O presidente do Supremo Tribunal Federal (STF), Nelson Jobim, afirmou ontem que o Supremo "nunca se curvou e nunca irá se curvar a patrulhamentos de nenhum tipo, públicos ou privados". Jobim discursou na abertura do ano judiciário.

Sem se referir explicitamente aos recursos concedidos pelo STF a políticos e empresários que foram depor nas Comissões Parlamentares de Inquérito (CPIs) que investigam denúncias de corrupção, ele destacou que nem sempre as decisões tomadas pelo órgão têm o apoio da opinião pública.

"Decidir contra a suposta vontade da maioria, da opinião pública, significa exposição a iras de alguns poderosos. Significa exposição a toda sorte de ilações injustas", disse.

Na última segunda-feira, por exemplo, o STF suspendeu a quebra dos sigilos bancário, fiscal e telefônico do presidente do Serviço Brasileiro de Apoio às Micro e Pequenas Empresas (Sebrae), Paulo Okamotto, pedida pela Comissão Parlamentar Mista de Inquérito (CPMI) dos Bingos.

De acordo com Jobim, as decisões do órgão visam assegurar liberdades e garantias individuais. Para ele, não se pode violar a proteção a esses direitos em nome da repressão ao crime e ao combate à corrupção. "Em outros países, vemos lamentável quebra de garantias, direitos e liberdades em nome do combate ao terrorismo", observou. "Tanto lá quanto cá, investigações ilimitadas e intermináveis, inquisições, exposições públicas, invasões à privacidade e presunções absolutas de culpa constituem retrocesso com o qual os juízes não podem compactuar", acrescentou.

PMDB dá legenda

Faltam 46 dias para as prévias do PMDB e o cenário continua bastante dividido, com peemedebistas governistas querendo aliança com o presidente Lula, e os de oposição batalhando para levar adiante a candidatura própria.

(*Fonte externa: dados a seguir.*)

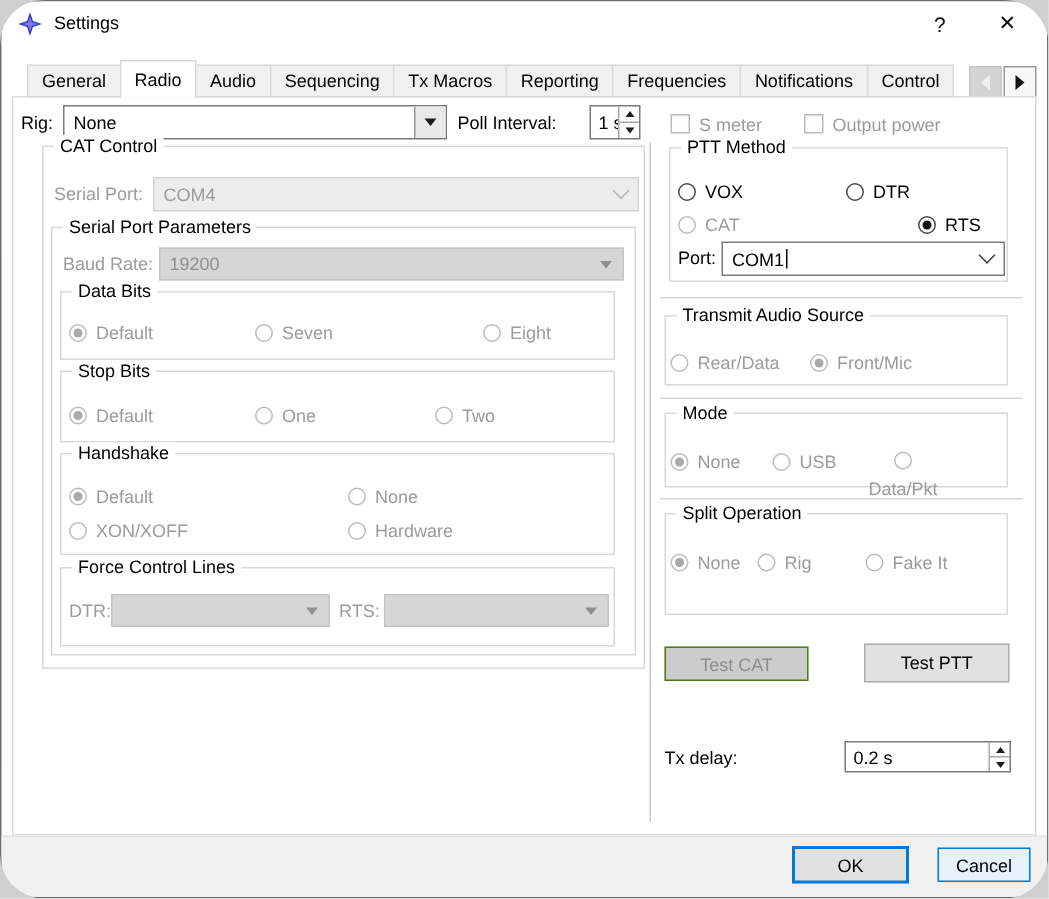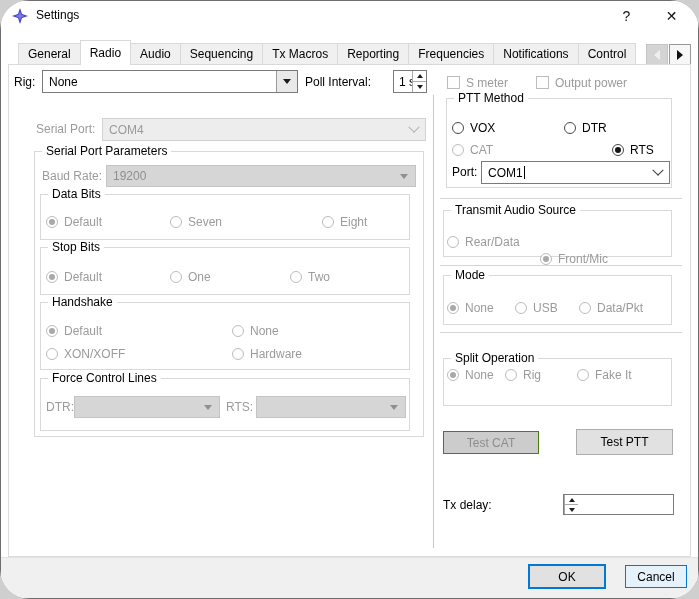"CAT Control" div.group { html: none -> <div> <span>CAT Control</span> </div> }
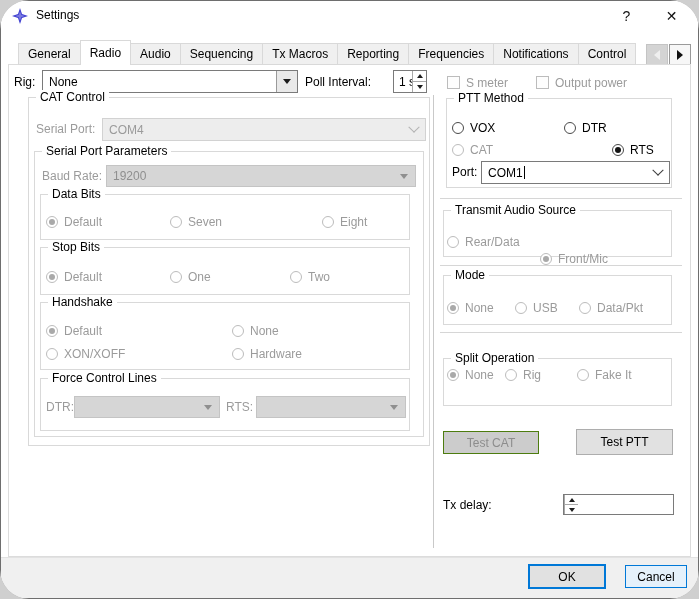"Front/Mic" span.radio { top: 252px -> 235px }
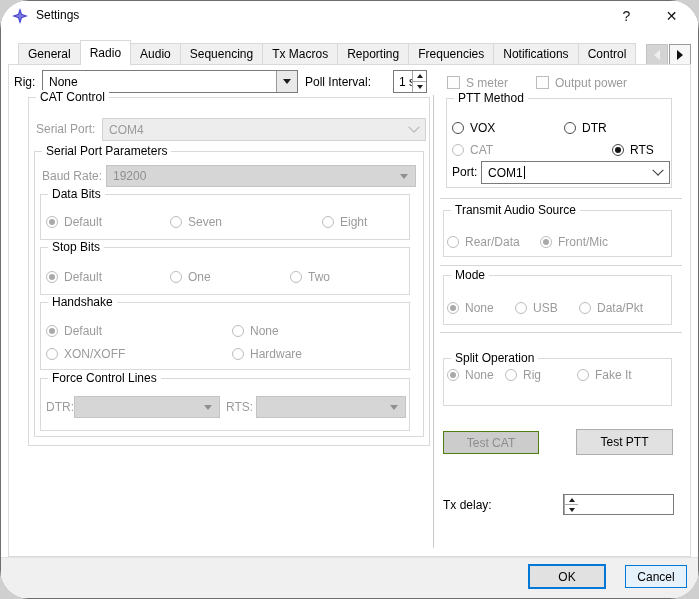"Data/Pkt" span.radio { flex-direction: none -> column }
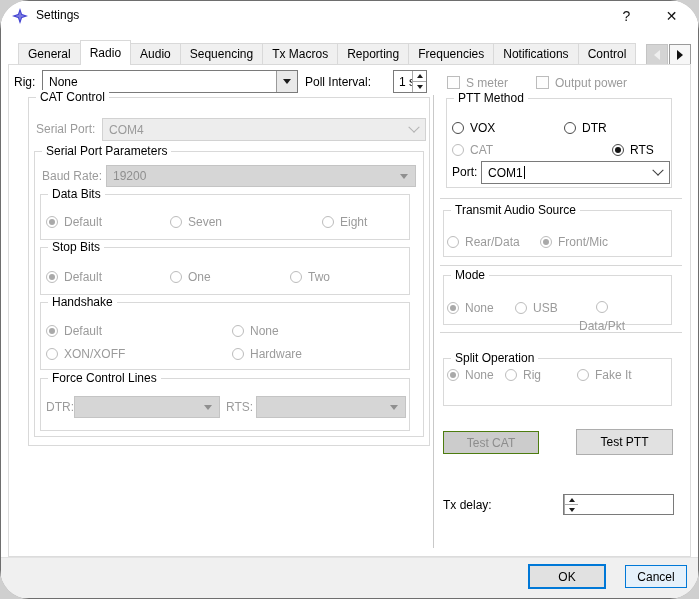"Split Operation" div.group { height: 48px -> 68px; margin-top: 16px -> none }
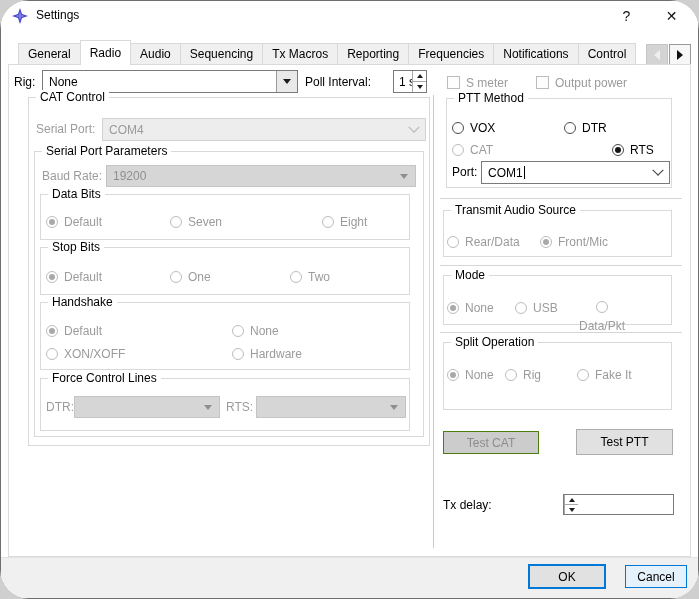"0.2 s" span.val { html: none -> <span>0.2 s</span> }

O presidente nacional do PMDB, deputado Michel Temer (SP), disse que o partido está aberto à candidatura do presidente do Supremo, Nelson Jobim.

Questionado se o ministro terá legenda do partido se quiser disputar a eleição, foi categórico: "Vai. Já conversei várias vezes com ele. O prazo para as inscrições dilatou-se até 10 de março - estava previsto para 15 de fevereiro -, de modo que vamos supor, se ele sai dia 1º de março, inscreve-se diretamente no partido e pode inscrever-se para as prévias, e vai disputar as prévias no dia 19 de março. É perfeitamente legítimo."